Life evolves in such a constant way that I’m always grateful when things come back full circle and life welcomes a time to renew and reflect. Starting a new year is so symbolic for me because it nearly always feels like a fresh start. People will use their last breath to tell others that it shouldn’t take for a new year to evoke change in one’s life and even though there is some truth to this, there’s a certain feeling of renewed hope that is synonymous with the end of a set of 365 days. The feelings is unmatched. 2017 was hard for me in so many ways. I felt like life was throwing all kinds of curve balls at me. I was tested in ways that were unthinkable to me and instead of managing things I was dealing with them in the best ways that I could which wasn’t always the most efficient.

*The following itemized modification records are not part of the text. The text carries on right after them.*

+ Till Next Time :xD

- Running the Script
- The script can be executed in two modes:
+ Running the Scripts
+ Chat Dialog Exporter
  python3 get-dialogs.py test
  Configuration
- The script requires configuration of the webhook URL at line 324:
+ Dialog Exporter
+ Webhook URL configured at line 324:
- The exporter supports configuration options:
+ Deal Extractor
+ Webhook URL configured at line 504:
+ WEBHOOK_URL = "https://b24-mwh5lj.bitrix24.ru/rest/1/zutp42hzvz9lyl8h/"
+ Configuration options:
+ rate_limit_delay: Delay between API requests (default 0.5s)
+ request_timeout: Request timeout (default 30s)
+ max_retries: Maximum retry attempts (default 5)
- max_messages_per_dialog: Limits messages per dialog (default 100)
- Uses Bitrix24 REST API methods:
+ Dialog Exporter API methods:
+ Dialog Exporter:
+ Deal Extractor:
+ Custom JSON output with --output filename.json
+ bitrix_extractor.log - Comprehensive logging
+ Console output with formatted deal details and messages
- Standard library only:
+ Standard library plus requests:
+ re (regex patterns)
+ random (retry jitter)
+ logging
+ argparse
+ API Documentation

I felt like people were watching my life from behind a crystalized looking glass and everything looked so great and enviable but truth be told I wasn’t enjoying it. I spent the vast majority of the year feeling stressed, feeling like nothing that I did was ever enough for the people that I was doing it for and seeing others take on the same things in such a flawless way just made me feel as though I were failing. People were glamourizing my ‘grind’, deeming it inspirational but really I just wanted to tear free from the darkest cloud of stress that I’ve ever had the displeasure of being engulfed in. In a way, I’m very grateful. 2017 pushed me to bounds that I didn’t know I had, and it made me stronger than ever. It threw so many awful things at me that created new standards for myself which in the end, taught me a little bit more about who ‘Melissa’ is and what she stands for. It also taught me that I will never endure a year similar to the one I just had.
This year, things are going to be oh so different. I’m going to start living and enjoying more, something that I dramatically failed to do in 2017. Sometimes you have to really be thrown into the deep end of your ‘wants’ to really see that it’s not what God wants for you. My strategies have changed and my aims and objectives for my life have too. Ultimately, I’m going to revolve a lot of how I like my life around my happiness and my wellbeing. I’m working on being a pillar of positive energy because I see so much value in it. The year 2017 for me was orientated around sewing seeds, building foundations and experiencing an array of different situations, feelings, and emotions. I hope that all the groundwork and man-hours I put into last year flourish in the most beautiful way this year and I get to reap the benefits. Nothing will change unless the change starts in you!
I wish you all the happiest of new years!